Правда, просьба Мирцеи об ещё одной порции «сияния» привела его в бешенство, и ей стоило массы усилий и всего своего дара убеждения, чтобы усмирить любовника. Не последним аргументом стало напоминание, что они оба по уши увязли в этом деле. И если что, нижний этаж Саркела примет их обоих. С распростёртыми объятиями…

Галиган ещё долго сыпал ей на голову самые грязные ругательства, но постепенно затих под её насмешливым взглядом. И через десять дней шкатулка со смертоносным содержимым величиной с небольшое яблоко стояла на чайном столике.

В тот же вечер «сияние» в плетёной сеточке заняло своё место под кроватью Рубелия, а Мирцея начала новый отсчёт.

Очередной проситель был отпущен слабым взмахом руки Повелителя, а его место заняла не в меру бойкая вдова торговца рыбой, сыновья которого от первого брака требовали у мачехи свою долю имущества. Её визгливый голос вкручивался в мозг и ёрзал там, как тупая пила, заставляя морщиться всех находившихся в Зале.

Оба сына, здоровых увальня с сонными лицами, явившихся в качестве истцов, что-то невнятно бубнили, постоянно перебиваемые мачехой, и от их совместной какофонии у Мирцеи сразу же разболелась голова. Она взглянула на мужа. Пятна на его лице проступили ярче, пот уже просто струился по щекам, собираясь в углах рта и стекая на воротник.

«А пусть-ка он сам займётся судьбой Эльмы. И её… смерть будет только на его совести! О, Боги, Боги! Совесть… откуда она у него? Корстаки никогда с ней не были даже знакомы…» Мирцее доложили, что Повелитель отдал распоряжение смотрителю тюрьмы перевести Эльму в одну из камер нижнего этажа. Оставалось только дождаться хорошего прилива, которые в это время года, как назло, не отличались особой высотой.

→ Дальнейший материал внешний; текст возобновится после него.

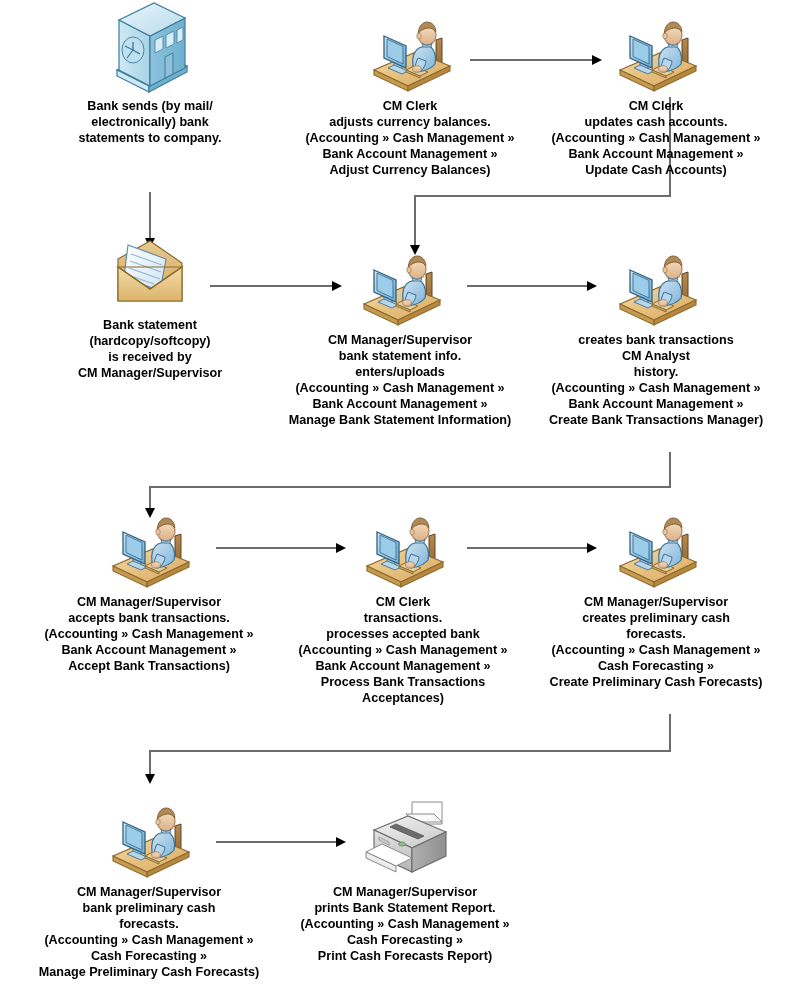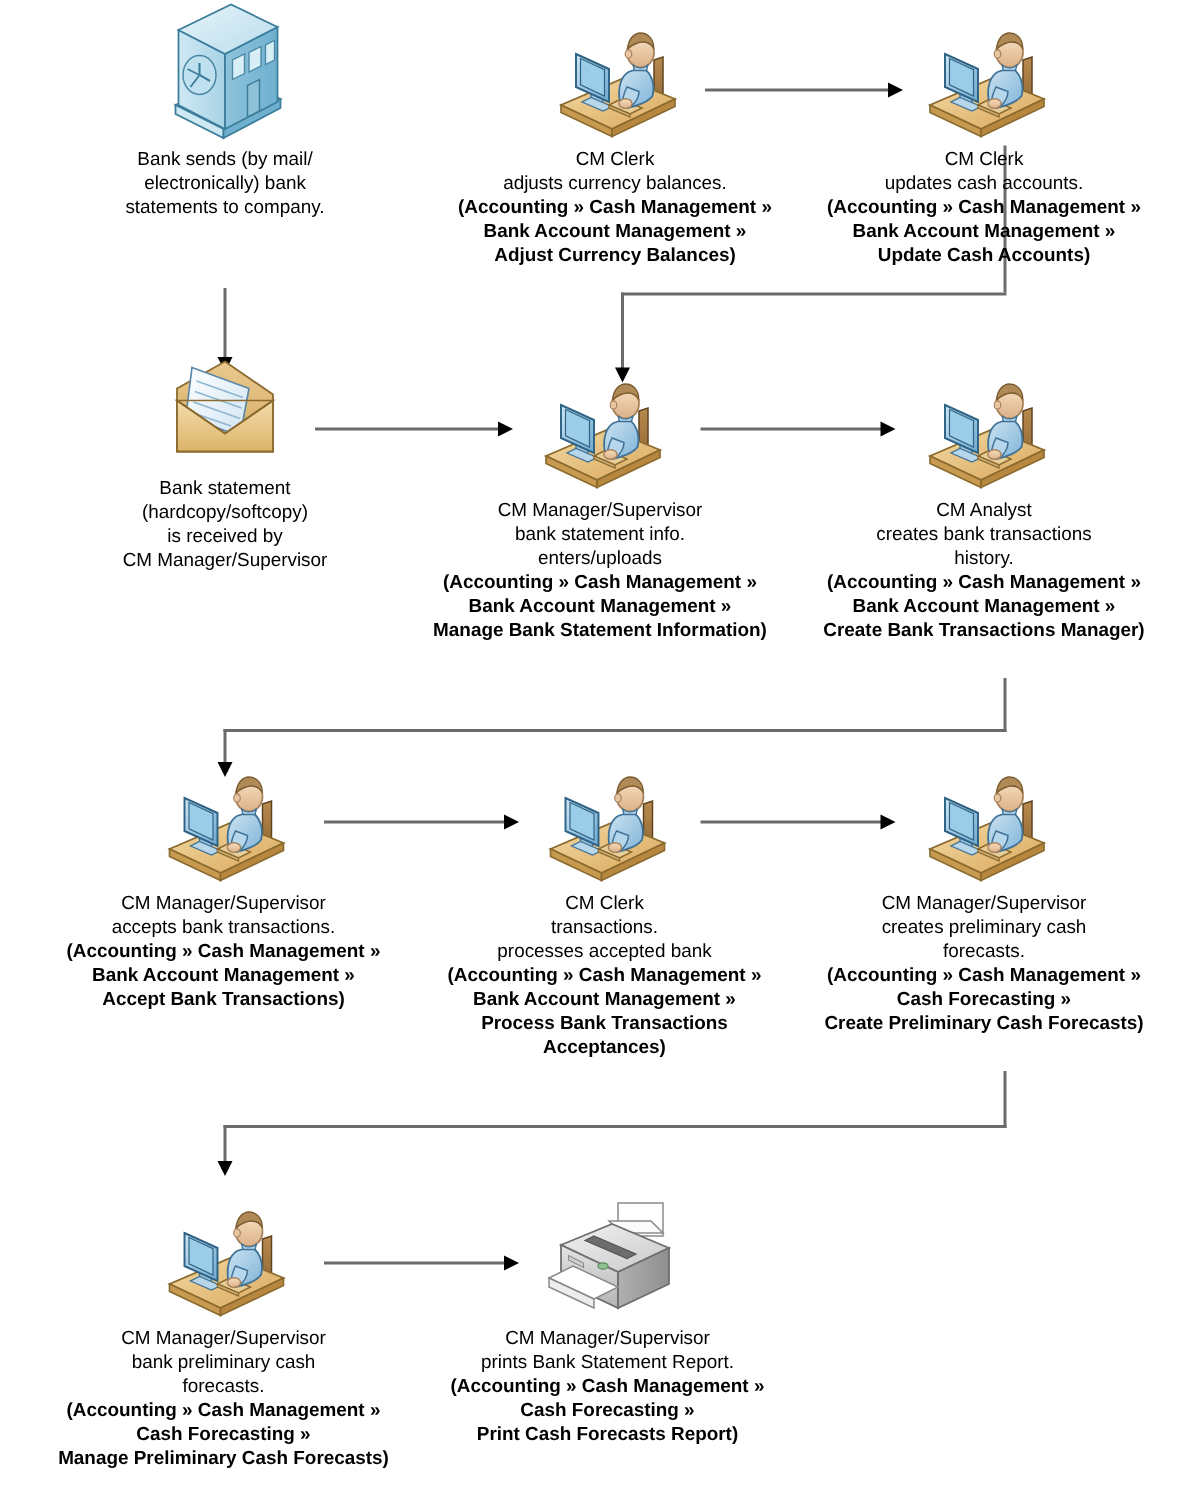--- a/index.html
+++ b/index.html
@@ -33,7 +33,7 @@
     margin-top: 4px;
     white-space: normal;
   }
-  .caption .plain { font-weight: normal; }
+  .caption .plain { font-weight: bold; }
   .caption .path  { font-weight: bold; }
 
   

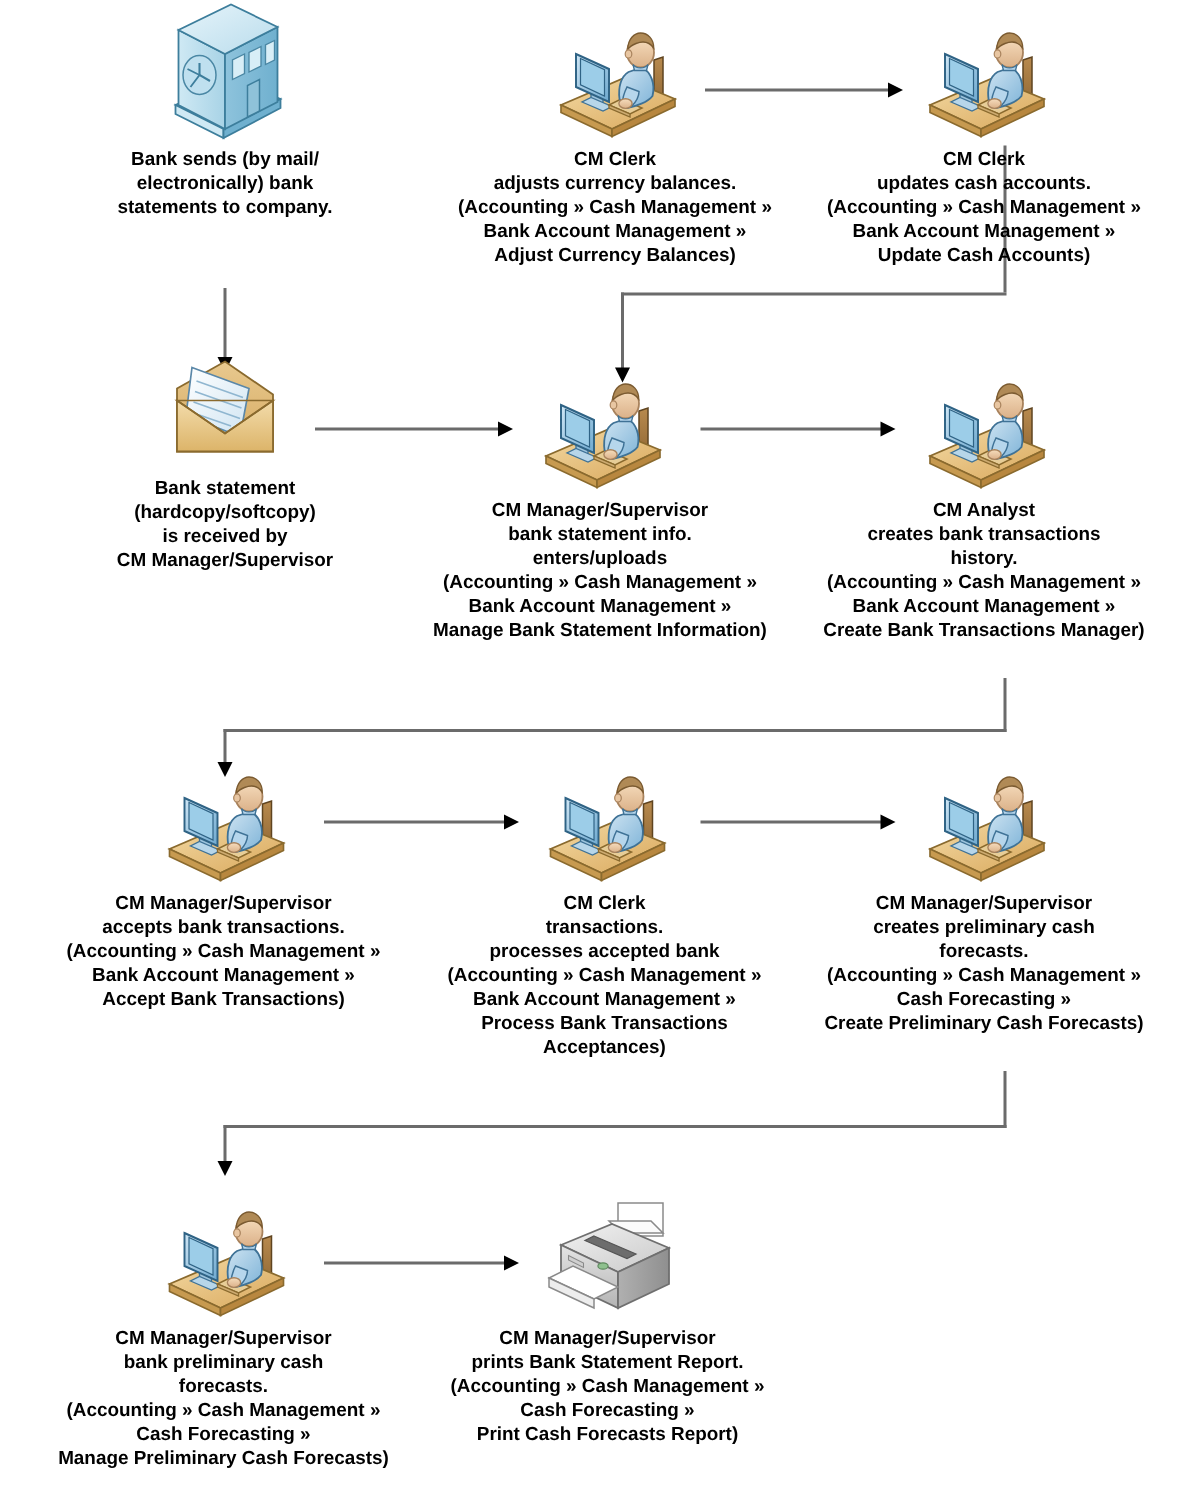--- a/index.html
+++ b/index.html
@@ -438,8 +438,8 @@
 </svg>
       </div>
     <div class="caption">
+        <div class="plain">creates bank transactions</div>
         <div class="plain">CM Analyst</div>
-        <div class="plain">creates bank transactions</div>
         <div class="plain">history.</div>
         <div class="path">(Accounting » Cash Management »</div>
         <div class="path">Bank Account Management »</div>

«Ничего, подожду! Надеюсь, у муженька хватило ума приказать перекрыть все дороги в Солонию? И запретить на время кораблям отплывать в Ундарак… А когда всё свершится… нужно будет представить народу приличную версию её гибели… И с сочувствующими лицами принять посланников Юнария… Что ж, придется свалить всю вину на безвременно покинувшего этот мир Рубелия Первого…»

Окончательно измотанный посетителями, тот вдруг резко встал, давая понять, что приём окончен, и, шатаясь, вышел из Залы. За ним потянулись министры, тихонько перешёптываясь. Вскоре Мирцея осталась одна.

Встав с кресла, она с удовольствием потянулась и, бросив взгляд на своё отражение в огромном зеркале, прошла в открытую дверь. Ещё до заседания она узнала хорошую новость – Пальмина, белокожая танцовщица, подаренная Рубелию своим братом, внезапно сильно заболела. И как утверждал помощник Лабуса, её болезнь весьма напоминала страдания несчастной Гульмиры. Надо же, какая странная зараза нападает на этих девок из Антубии!

Все ещё улыбаясь, Мирцея быстро дошла да своих покоев, по дороге решив, что завтра непременно навестит шлюшку, чтобы своими глазами увидеть, что Бисар не врёт.